Apple will close the Butterfly keyboard repair program for MacBook in 2024

Apple will close the Butterfly keyboard repair program for MacBook in 2024

Apple’s butterfly keyboard service program for MacBooks is ending soon, and only a few models will be able to be repaired free of charge.

Apple and authorized service providers repair eligible MacBook keyboards free of charge for four years from the date of sale.

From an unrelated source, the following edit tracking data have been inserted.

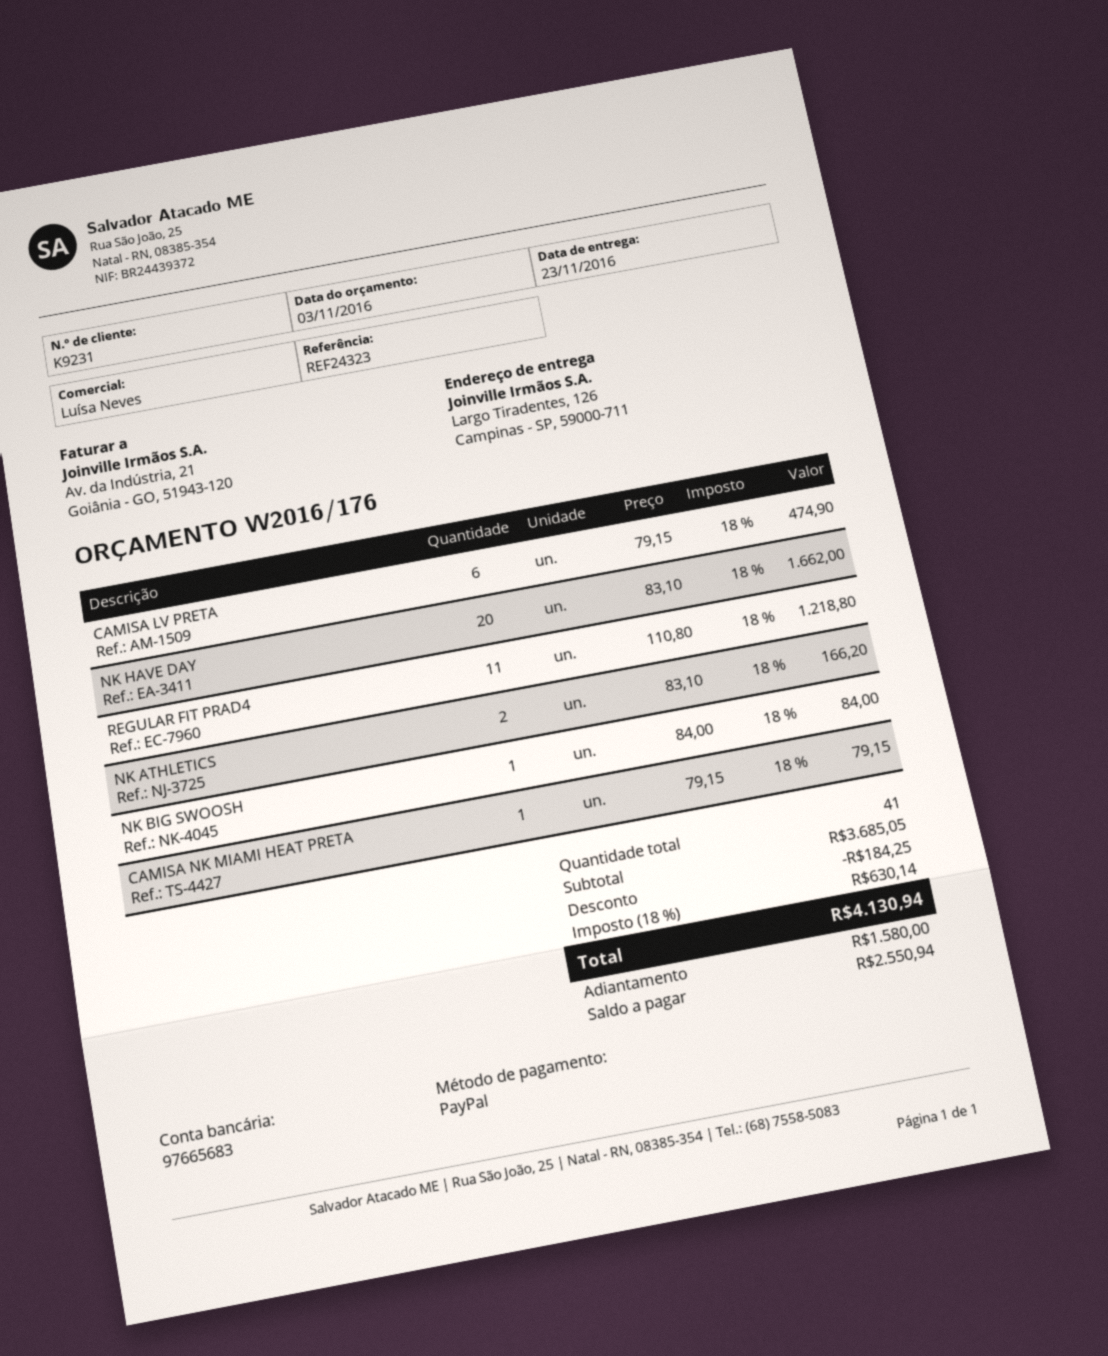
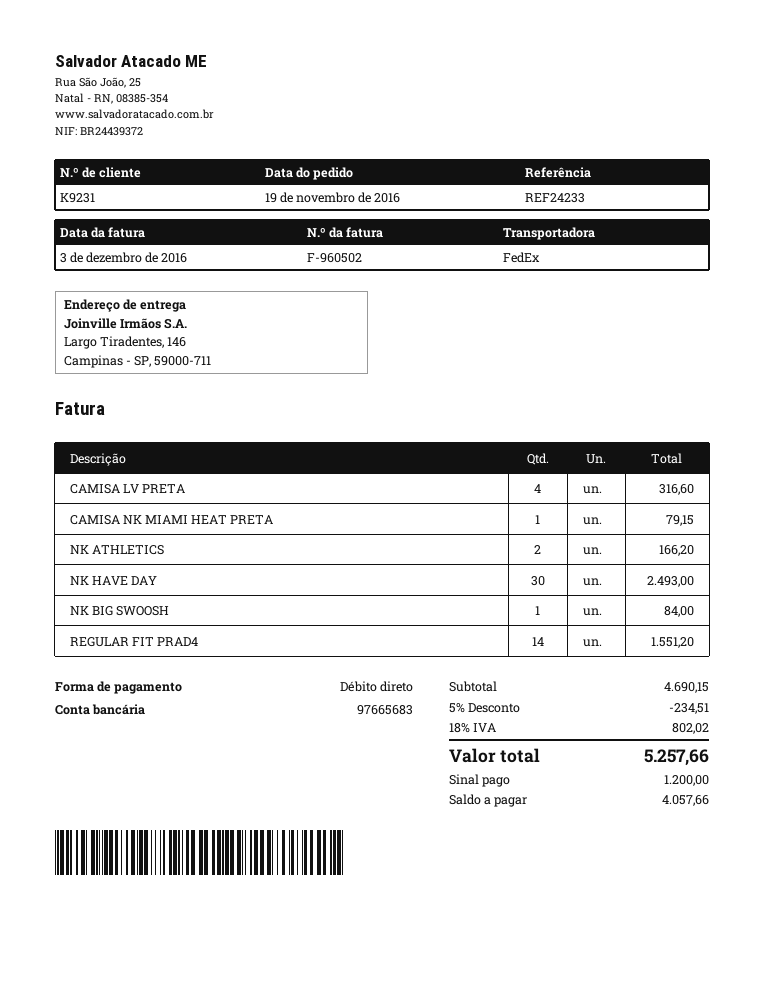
reference: REF24323 -> REF24233
payment method: PayPal -> direct debit
ship to: Largo Tiradentes, 126, Campinas - SP, 59000-711 -> Largo Tiradentes, 146, Campinas - SP, 59000-711
CAMISA LV PRETA: 6 for 474.90 -> 4 for 316.60
NK HAVE DAY: 20 for 1662.00 -> 30 for 2493.00
REGULAR FIT PRAD4: 11 for 1218.80 -> 14 for 1551.20
subtotal: 3685.05 -> 4690.15
discount: 184.25 -> 234.51
tax: 18% = 630.14 -> 18% = 802.02
total: 4130.94 -> 5257.66
deposit: 1580.00 -> 1200.00
balance: 2550.94 -> 4057.66

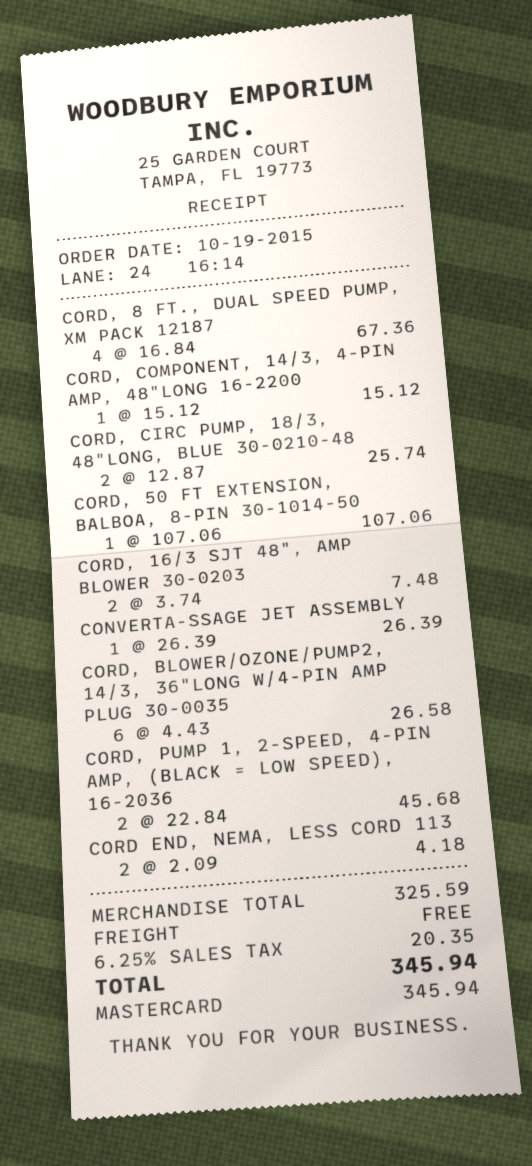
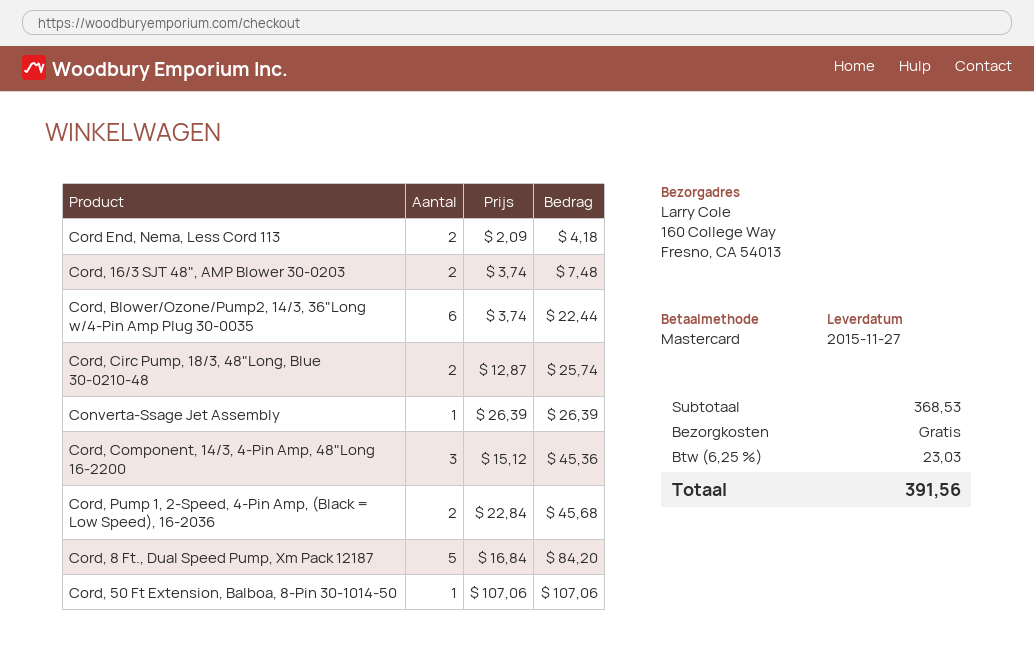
CORD, 8 FT., DUAL SPEED PUMP, XM PACK 12187: 4 x 16.84 = 67.36 -> 5 x 16.84 = 84.20
CORD, COMPONENT, 14/3, 4-PIN AMP, 48"LONG 16-2200: 1 x 15.12 = 15.12 -> 3 x 15.12 = 45.36
CORD, BLOWER/OZONE/PUMP2, 14/3, 36"LONG W/4-PIN AMP PLUG 30-0035: 6 x 4.43 = 26.58 -> 6 x 3.74 = 22.44
subtotal: 325.59 -> 368.53
tax: 6.25% = 20.35 -> 6.25% = 23.03
total: 345.94 -> 391.56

This deadline expires in 2024 for all but two versions of the 2019 13-inch MacBook Pro.

Here is their list:

  • MacBook (Retina, 12 inches, early 2015),

  • MacBook (Retina, 12 inches, early 2016),

  • MacBook (Retina, 12 inches, 2017),

  • MacBook Air (Retina, 13 inches, 2018),

  • MacBook Air (Retina, 13 inches, 2019),

  • MacBook Pro (13-inch, 2016, two Thunderbolt 3 ports),

  • MacBook Pro (13-inch, 2017, two Thunderbolt 3 ports),

  • MacBook Pro (13-inch, 2019, two Thunderbolt 3 ports),

  • MacBook Pro (13-inch, 2016, four Thunderbolt 3 ports),

  • MacBook Pro (13-inch, 2017, four Thunderbolt 3 ports),

  • MacBook Pro (15-inch, 2016),

  • MacBook Pro (15-inch, 2017),

  • MacBook Pro (13-inch, 2018, four Thunderbolt 3 ports),

  • MacBook Pro (15-inch, 2018),

  • MacBook Pro (13-inch, 2019, four Thunderbolt 3 ports),

  • MacBook Pro (15 inch, 2019).

After Apple released an ultra-thin 12-inch MacBook with a butterfly keyboard, users began to complain about sticking and low responsiveness of the keys. When Apple introduced such a keyboard and the MacBook Air, the number of complaints increased dramatically.

In May 2018, a class action lawsuit was filed against Apple in the United States. In June of the same year, the company launched a worldwide keyboard service program.

The company discontinued the 13-inch MacBook Pro model in November 2020, so some owners are still eligible for free repairs until November 2024. After that, the service program will be completely completed.

Starting with the 16-inch MacBook Pro, Apple abandoned the butterfly keyboard and returned to using a scissor switch mechanism.

In July 2022, the company agreed to pay $50 million to settle the class action. Affected customers will receive payouts ranging from $50 to $395.